On this view, only prediction errors are propagated to higher levels in a processing hierarchy, and this signal should thus be lower for a predicted than an unpredicted distractor, which could cause sensory attenuation. Importantly, the prediction errors are also weighted by their expected precision, where this precision weighting is generally taken as corresponding to the cognitive-psychological concept of attention (Feldman & Friston, 2010; Hohwy, 2012). Exactly what expected precision should be assigned to a salient but task-irrelevant distractor remains an open issue. Multiple factors come into play here. It has been proposed that task-irrelevant stimuli have reduced expected precision (Kok, Rahnev, Jehee, Lau, & de Lange, 2012).

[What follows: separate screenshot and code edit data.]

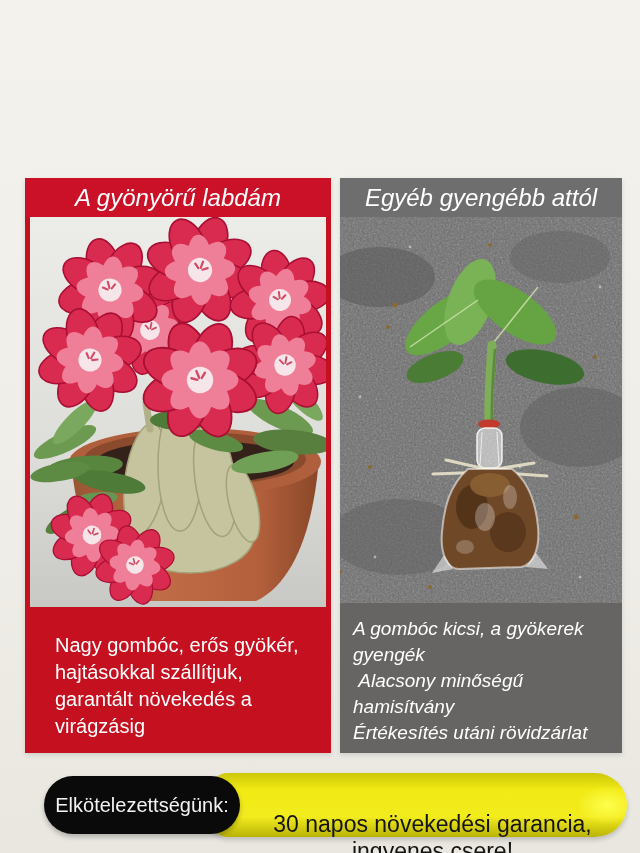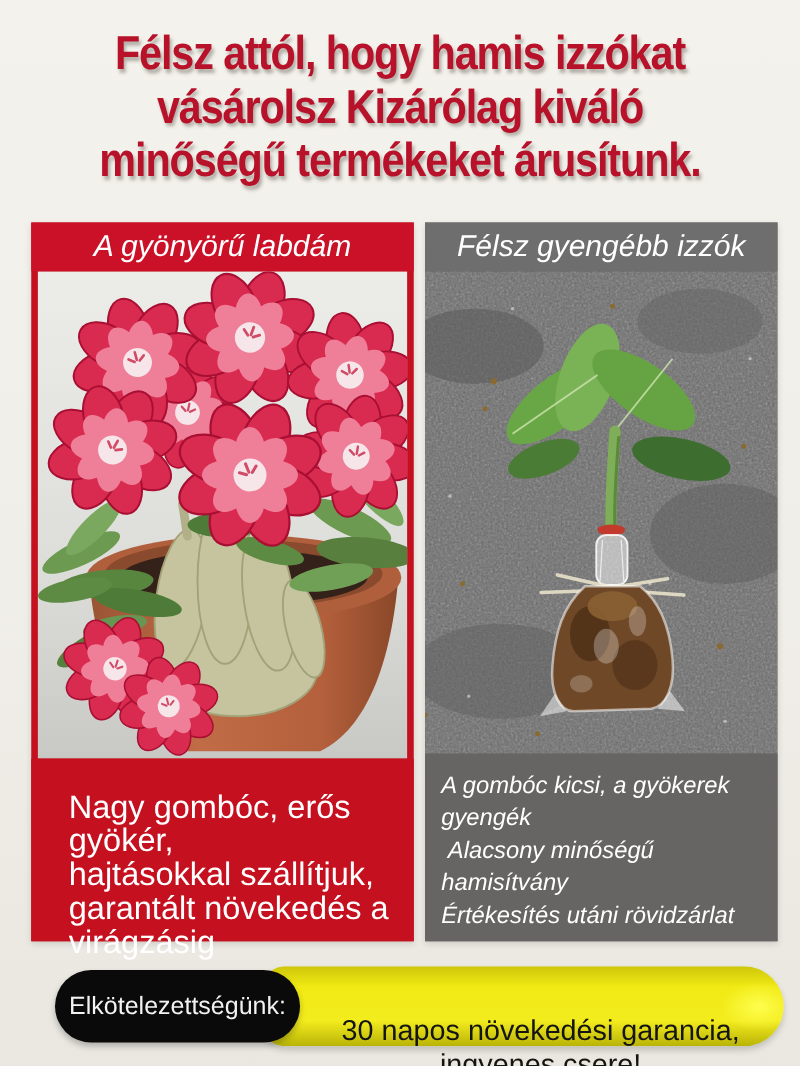--- a/index.html
+++ b/index.html
@@ -39,21 +39,21 @@
   .panel-right .photo{top:39px;left:0;width:282px;height:386px;}
   .photo svg{display:block;}
   .caption{
     position:absolute;left:0;right:0;bottom:0;
     color:#ffffff;
     white-space:pre-line;
   }
   .panel-left .caption{
     top:429px;background:#c5101f;
     padding:25px 7px 0 30px;
-    font-size:26px;line-height:27px;
+    font-size:20px;line-height:27px;
   }
   .panel-right .caption{
     top:425px;background:#666564;
     padding:13px 4px 0 13px;
     font-size:19px;line-height:26px;font-style:italic;
   }
   
   .guarantee-bar{
     position:absolute;left:210px;top:773px;width:417px;height:64px;
     border-radius:18px 32px 32px 18px / 18px 32px 32px 18px;
@@ -76,25 +76,20 @@
     color:#f2f2f2;font-size:20px;white-space:nowrap;
     box-shadow:0 3px 5px rgba(0,0,0,.25);
     z-index:2;
   }
 </style>
 </head>
 <body>
 
 <div class="page">
 
-  <div class="headline">
-    <div class="hl-line">Félsz attól, hogy hamis izzókat</div>
-    <div class="hl-line">vásárolsz Kizárólag kiváló</div>
-    <div class="hl-line">minőségű termékeket árusítunk.</div>
-  </div>
 
   <div class="panel panel-left">
     <div class="panel-header">A gyönyörű labdám</div>
 
     <div class="photo">
       <svg width="296" height="390" viewBox="0 0 296 390" xmlns="http://www.w3.org/2000/svg">
         <defs>
           <linearGradient id="wallg" x1="0" y1="0" x2="0" y2="1">
             <stop offset="0" stop-color="#ecece9"></stop>
             <stop offset="0.6" stop-color="#dddddA"></stop>
@@ -191,21 +186,21 @@
       </svg>
     </div>
 
     <div class="caption">Nagy gombóc, erős gyökér,
 hajtásokkal szállítjuk,
 garantált növekedés a
 virágzásig</div>
   </div>
 
   <div class="panel panel-right">
-    <div class="panel-header">Félsz gyengébb izzók</div>
+    <div class="panel-header">Egyéb gyengébb attól</div>
 
     <div class="photo">
       <svg width="282" height="386" viewBox="0 0 282 386" xmlns="http://www.w3.org/2000/svg">
         <defs>
           <filter id="grit" x="0" y="0" width="100%" height="100%">
             <feTurbulence type="fractalNoise" baseFrequency="0.55" numOctaves="3" seed="7" result="n"></feTurbulence>
             <feColorMatrix in="n" type="saturate" values="0"></feColorMatrix>
           </filter>
         </defs>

By contrast, we are thought to have a prior expectation (innate or acquired) that strong stimuli have a high signal-to-noise ratio and are thus more precise (Feldman & Friston, 2010). Arguably, therefore, the theory cannot readily answer the critical question whether prediction of the distractor would make it more or less interfering. What the theory would predict is that both cue- and action prediction should influence processing in a very similar manner, because both sources of prediction have the same accuracy, namely 100%, and also no variability in prediction errors—that is, they have the same precision. However, the theory also allows for a potential additional effect of action-specific prediction: The principle of ‘active inference’ posits that we need to decrease the precision of proprioceptive and somatosensory states to make a movement possible (Brown et al., 2013), though it remains unclear whether, how, and to what extent this might also concern visual processing.

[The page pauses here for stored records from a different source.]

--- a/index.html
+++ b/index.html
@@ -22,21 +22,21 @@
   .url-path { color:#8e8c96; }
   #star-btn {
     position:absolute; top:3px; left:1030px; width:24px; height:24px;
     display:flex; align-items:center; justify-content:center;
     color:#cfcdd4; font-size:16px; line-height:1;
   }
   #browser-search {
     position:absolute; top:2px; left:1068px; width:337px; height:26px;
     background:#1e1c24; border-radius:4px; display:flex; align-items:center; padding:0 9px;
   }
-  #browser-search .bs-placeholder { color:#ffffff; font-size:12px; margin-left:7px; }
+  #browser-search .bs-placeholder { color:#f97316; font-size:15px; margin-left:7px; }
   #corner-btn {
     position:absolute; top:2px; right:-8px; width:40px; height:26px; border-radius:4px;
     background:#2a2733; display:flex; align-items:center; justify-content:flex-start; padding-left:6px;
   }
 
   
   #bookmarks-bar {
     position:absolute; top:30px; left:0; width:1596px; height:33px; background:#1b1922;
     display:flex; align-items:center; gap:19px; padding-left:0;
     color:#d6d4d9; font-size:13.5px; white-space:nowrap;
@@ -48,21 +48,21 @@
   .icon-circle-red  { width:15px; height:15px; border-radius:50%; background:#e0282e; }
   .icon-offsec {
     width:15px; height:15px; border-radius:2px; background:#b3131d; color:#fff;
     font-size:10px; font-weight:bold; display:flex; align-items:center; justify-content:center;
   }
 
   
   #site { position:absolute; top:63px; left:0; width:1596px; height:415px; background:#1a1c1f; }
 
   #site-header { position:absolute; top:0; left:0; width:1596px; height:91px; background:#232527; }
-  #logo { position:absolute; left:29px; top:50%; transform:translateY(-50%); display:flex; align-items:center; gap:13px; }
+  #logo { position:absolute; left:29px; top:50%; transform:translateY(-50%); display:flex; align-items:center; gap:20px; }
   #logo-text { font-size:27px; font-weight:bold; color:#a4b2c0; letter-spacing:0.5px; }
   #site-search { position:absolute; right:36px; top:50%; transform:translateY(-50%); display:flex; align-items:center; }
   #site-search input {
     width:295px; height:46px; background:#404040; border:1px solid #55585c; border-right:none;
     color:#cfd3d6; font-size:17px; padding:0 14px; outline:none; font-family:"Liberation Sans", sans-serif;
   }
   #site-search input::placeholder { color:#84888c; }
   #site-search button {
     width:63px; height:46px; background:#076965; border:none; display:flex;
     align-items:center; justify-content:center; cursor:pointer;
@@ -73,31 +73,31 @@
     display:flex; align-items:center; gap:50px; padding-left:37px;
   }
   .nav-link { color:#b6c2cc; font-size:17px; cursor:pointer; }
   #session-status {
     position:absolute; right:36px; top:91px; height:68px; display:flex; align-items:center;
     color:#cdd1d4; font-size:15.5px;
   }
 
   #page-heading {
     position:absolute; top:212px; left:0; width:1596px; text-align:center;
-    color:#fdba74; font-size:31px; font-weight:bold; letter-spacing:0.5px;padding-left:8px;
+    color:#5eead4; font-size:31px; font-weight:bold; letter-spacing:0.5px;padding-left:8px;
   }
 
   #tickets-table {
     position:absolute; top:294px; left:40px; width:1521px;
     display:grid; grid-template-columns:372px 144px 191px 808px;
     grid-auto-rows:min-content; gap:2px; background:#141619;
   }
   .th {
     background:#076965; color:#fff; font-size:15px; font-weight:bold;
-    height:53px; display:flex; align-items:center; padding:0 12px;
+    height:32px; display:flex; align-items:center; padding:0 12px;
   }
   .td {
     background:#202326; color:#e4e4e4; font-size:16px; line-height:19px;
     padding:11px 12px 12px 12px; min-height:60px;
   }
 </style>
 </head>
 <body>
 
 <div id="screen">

Note though that our results are merely consistent with ‘predictive processing’, and it could be objected that this framework can accommodate all manners of possible result patterns. Despite the promises of this framework, we see it as still young and not yet sufficiently developed—especially with regard to explaining attentional phenomena (Ransom, Fazelpour, & Mole, 2017). Better, and ideally computationally explicit, models are thus required to derive more concrete testable predictions. For instance, Kok, Rahnev, et al. (2012) proposed a model of how attention interacts with prediction in a Posner-type cueing scenario—though their model essentially equates attention with task relevance, as they consider only prediction of task-relevant information. Our data on the interaction of attention and prediction of task-irrelevant stimuli might thus be useful for testing future, more complete models.